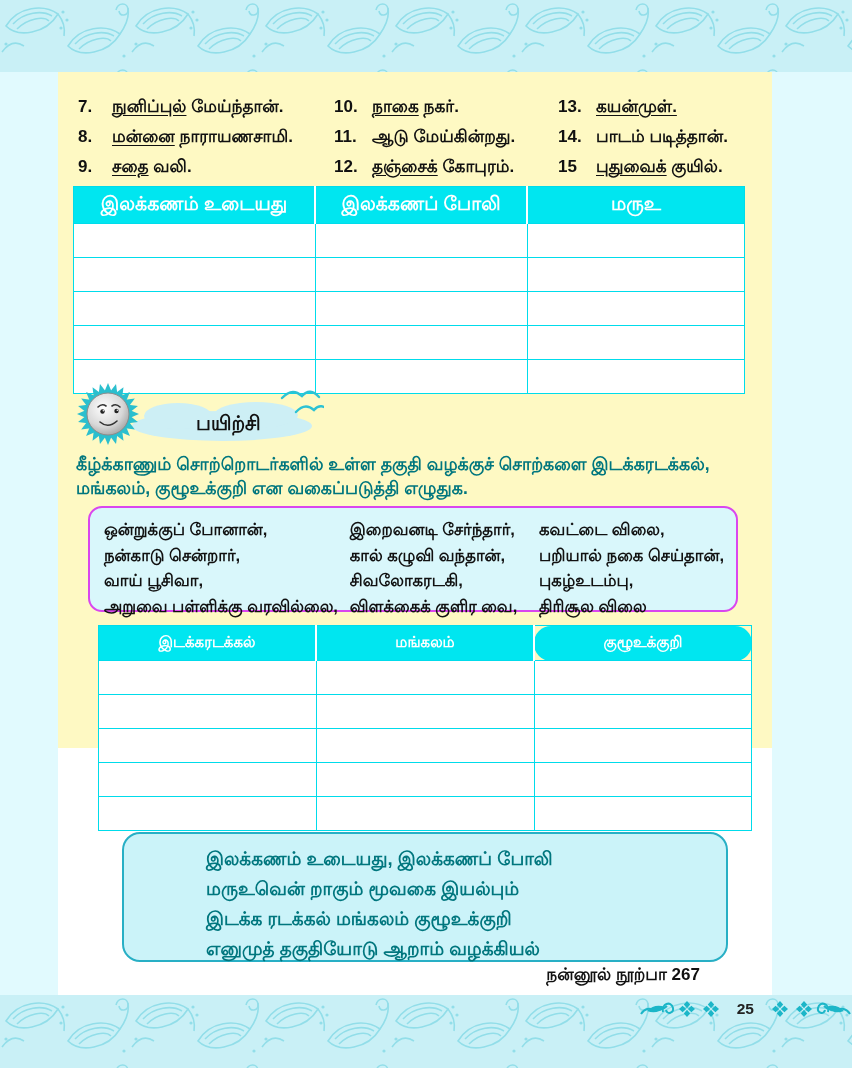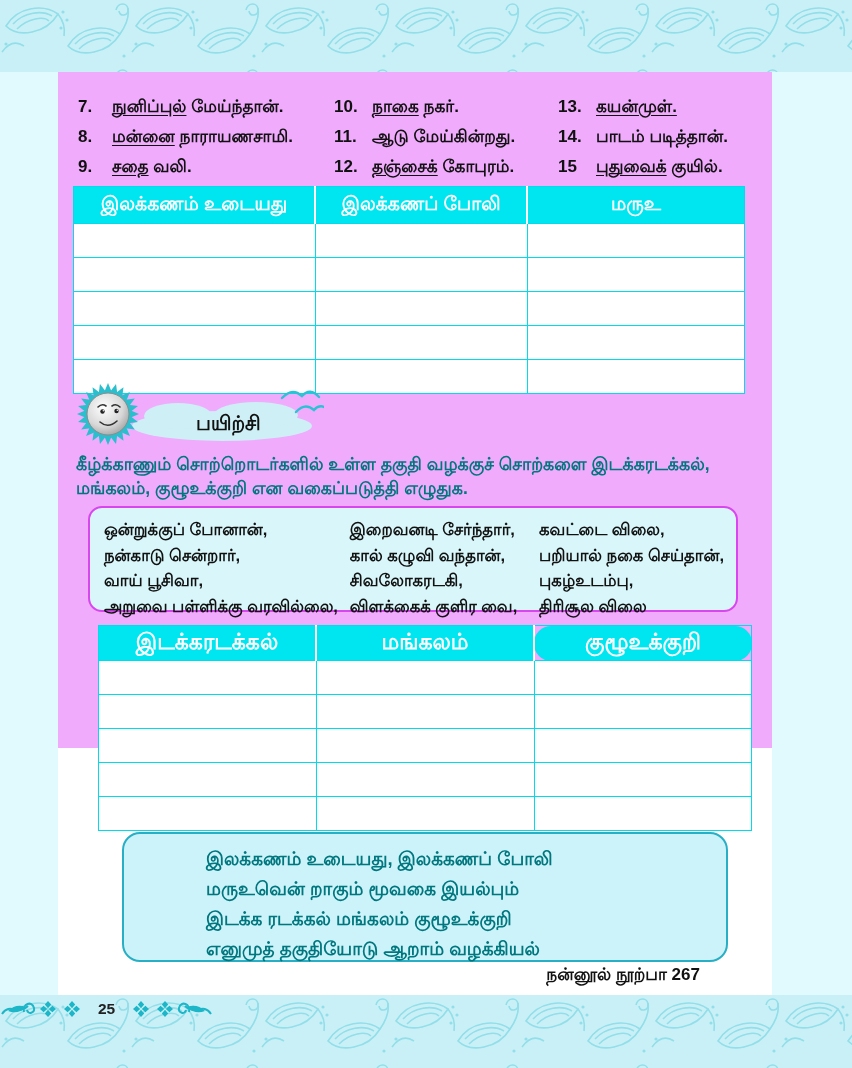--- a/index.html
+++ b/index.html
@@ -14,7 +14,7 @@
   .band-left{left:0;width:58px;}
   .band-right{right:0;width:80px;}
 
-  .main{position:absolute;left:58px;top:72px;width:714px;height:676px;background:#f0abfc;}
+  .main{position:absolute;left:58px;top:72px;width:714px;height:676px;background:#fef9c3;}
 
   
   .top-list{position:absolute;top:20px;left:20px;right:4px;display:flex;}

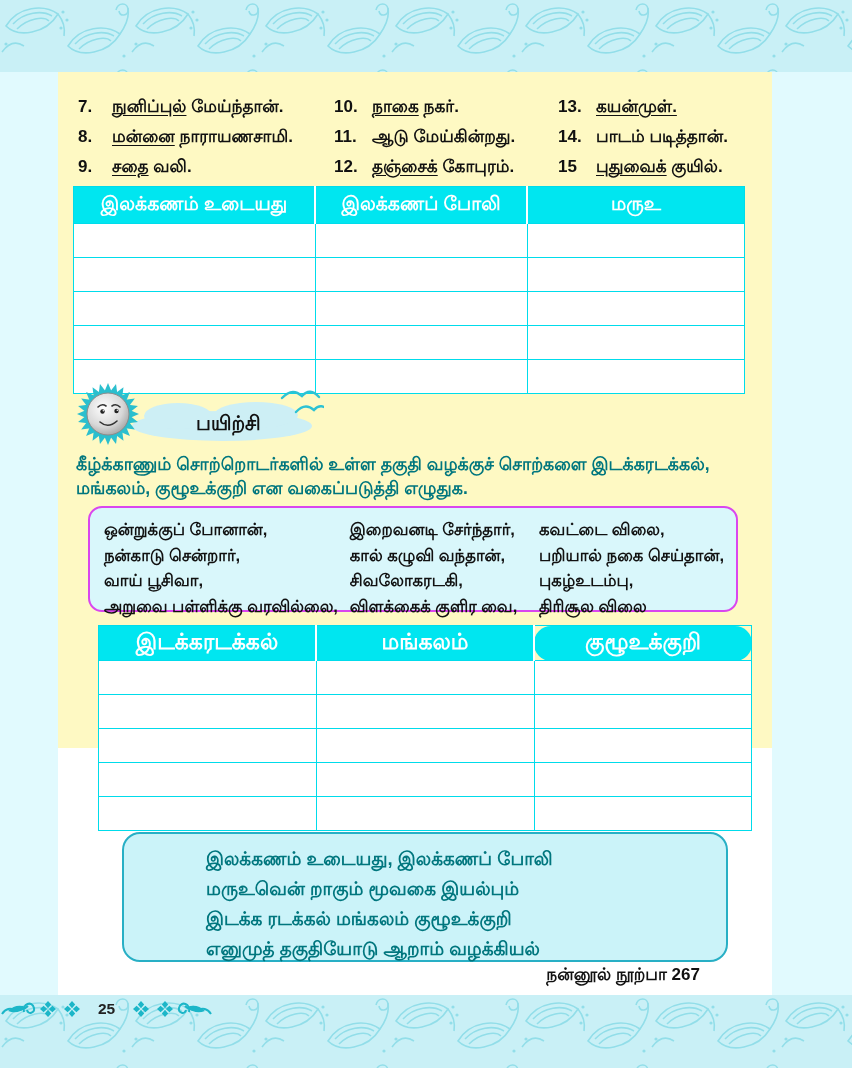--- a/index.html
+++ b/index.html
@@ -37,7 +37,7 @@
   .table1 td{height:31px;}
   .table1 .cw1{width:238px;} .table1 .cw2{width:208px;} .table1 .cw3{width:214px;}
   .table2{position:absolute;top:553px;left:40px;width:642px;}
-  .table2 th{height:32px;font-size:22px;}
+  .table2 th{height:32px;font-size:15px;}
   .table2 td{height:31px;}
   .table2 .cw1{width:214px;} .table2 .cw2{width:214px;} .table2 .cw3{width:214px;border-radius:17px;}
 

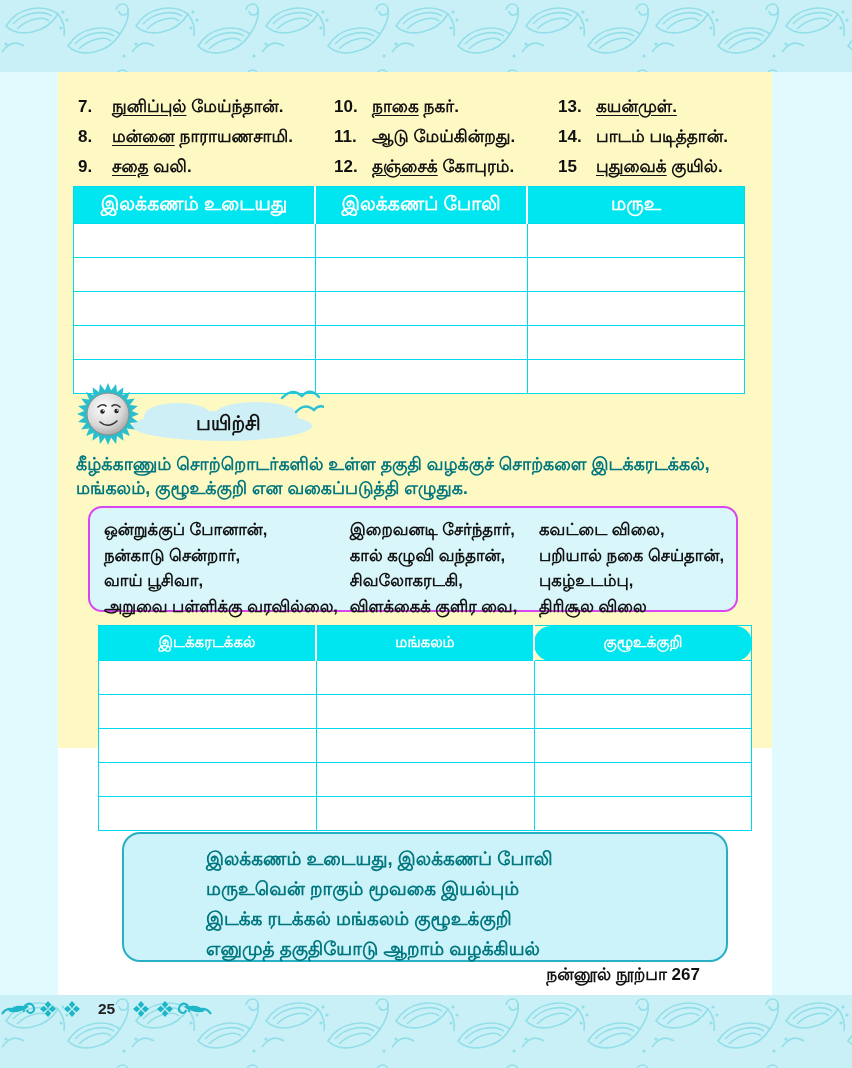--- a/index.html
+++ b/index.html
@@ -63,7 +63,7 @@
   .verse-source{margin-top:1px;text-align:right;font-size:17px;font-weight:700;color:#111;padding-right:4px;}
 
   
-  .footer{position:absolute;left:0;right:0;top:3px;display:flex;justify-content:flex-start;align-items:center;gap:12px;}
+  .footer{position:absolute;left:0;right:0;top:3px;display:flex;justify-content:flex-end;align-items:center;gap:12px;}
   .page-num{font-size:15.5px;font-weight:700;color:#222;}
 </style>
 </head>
==
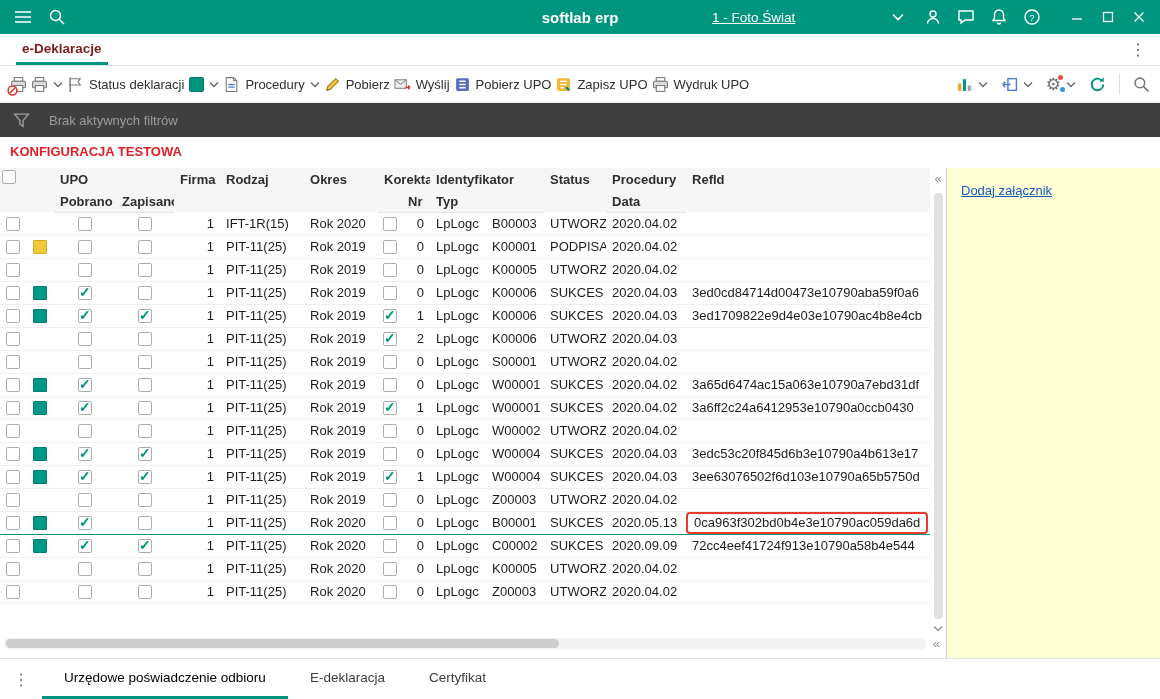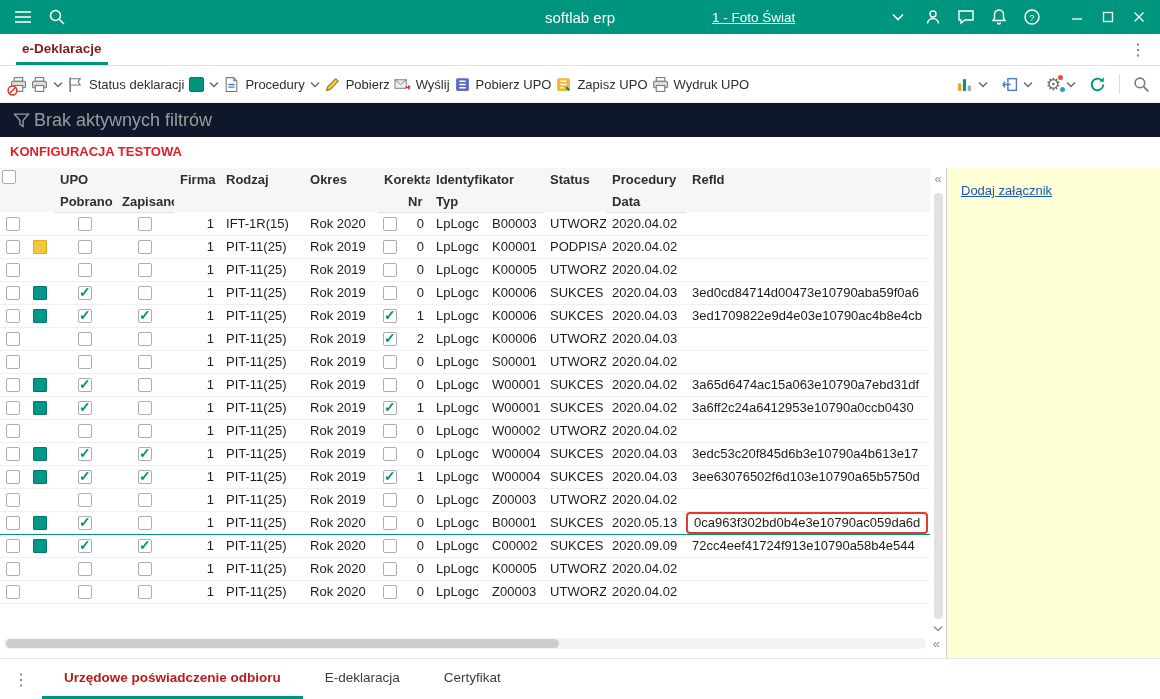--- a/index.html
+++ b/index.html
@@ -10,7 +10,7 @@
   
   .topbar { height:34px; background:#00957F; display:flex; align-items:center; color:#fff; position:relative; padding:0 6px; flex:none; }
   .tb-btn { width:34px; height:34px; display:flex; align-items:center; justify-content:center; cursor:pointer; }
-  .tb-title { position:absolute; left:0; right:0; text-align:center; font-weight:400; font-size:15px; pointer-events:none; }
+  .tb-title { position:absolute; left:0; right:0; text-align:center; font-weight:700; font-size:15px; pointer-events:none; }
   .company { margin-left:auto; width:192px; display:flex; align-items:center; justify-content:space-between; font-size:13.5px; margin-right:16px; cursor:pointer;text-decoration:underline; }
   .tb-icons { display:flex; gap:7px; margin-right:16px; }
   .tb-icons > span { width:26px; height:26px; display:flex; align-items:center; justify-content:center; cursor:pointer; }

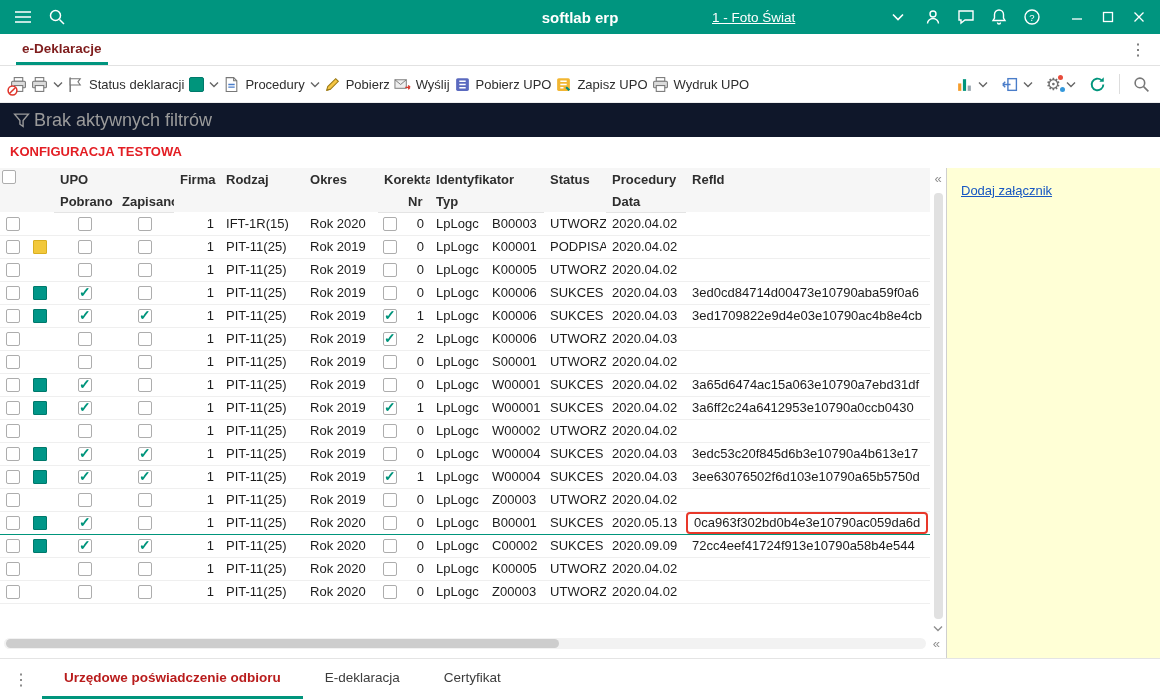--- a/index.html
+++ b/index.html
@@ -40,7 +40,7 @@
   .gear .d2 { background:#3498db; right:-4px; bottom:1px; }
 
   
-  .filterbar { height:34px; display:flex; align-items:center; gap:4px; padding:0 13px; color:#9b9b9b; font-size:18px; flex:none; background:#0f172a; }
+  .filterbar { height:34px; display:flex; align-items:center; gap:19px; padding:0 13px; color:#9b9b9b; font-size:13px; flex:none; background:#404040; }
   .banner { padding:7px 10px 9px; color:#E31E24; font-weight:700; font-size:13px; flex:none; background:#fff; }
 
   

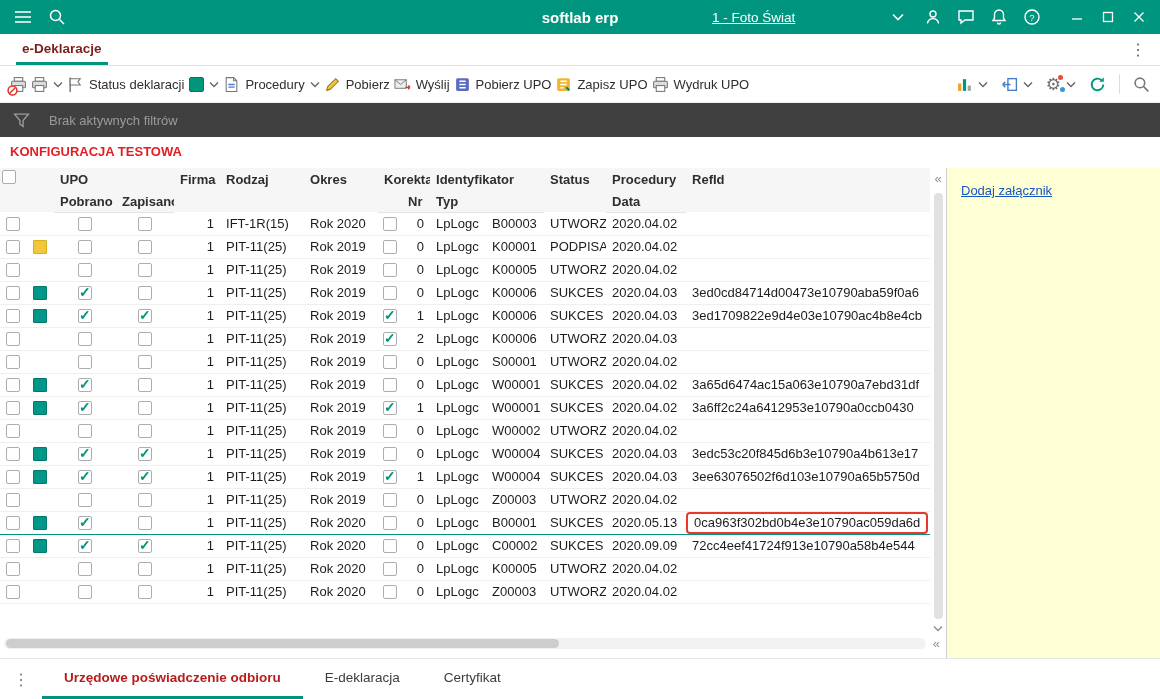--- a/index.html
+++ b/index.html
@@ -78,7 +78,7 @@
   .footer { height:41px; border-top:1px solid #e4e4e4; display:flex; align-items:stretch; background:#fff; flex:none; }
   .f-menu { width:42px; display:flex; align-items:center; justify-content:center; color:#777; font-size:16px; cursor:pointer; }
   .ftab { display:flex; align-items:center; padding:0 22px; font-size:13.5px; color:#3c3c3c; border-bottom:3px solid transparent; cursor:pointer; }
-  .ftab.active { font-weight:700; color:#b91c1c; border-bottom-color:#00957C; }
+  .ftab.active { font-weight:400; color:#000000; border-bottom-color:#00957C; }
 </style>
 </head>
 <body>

*WHAT TO WORK ON:* Filter the entries above down to the lines that contain "absolute".

*ANSWER FOR THIS EXERCISE:*
-  .main{position:absolute;left:58px;top:72px;width:714px;height:676px;background:#f0abfc;}
+  .main{position:absolute;left:58px;top:72px;width:714px;height:676px;background:#fef9c3;}
   .top-list{position:absolute;top:20px;left:20px;right:4px;display:flex;}
   .table2{position:absolute;top:553px;left:40px;width:642px;}
-  .footer{position:absolute;left:0;right:0;top:3px;display:flex;justify-content:flex-start;align-items:center;gap:12px;}
+  .footer{position:absolute;left:0;right:0;top:3px;display:flex;justify-content:flex-end;align-items:center;gap:12px;}
-  .tb-title { position:absolute; left:0; right:0; text-align:center; font-weight:400; font-size:15px; pointer-events:none; }
+  .tb-title { position:absolute; left:0; right:0; text-align:center; font-weight:700; font-size:15px; pointer-events:none; }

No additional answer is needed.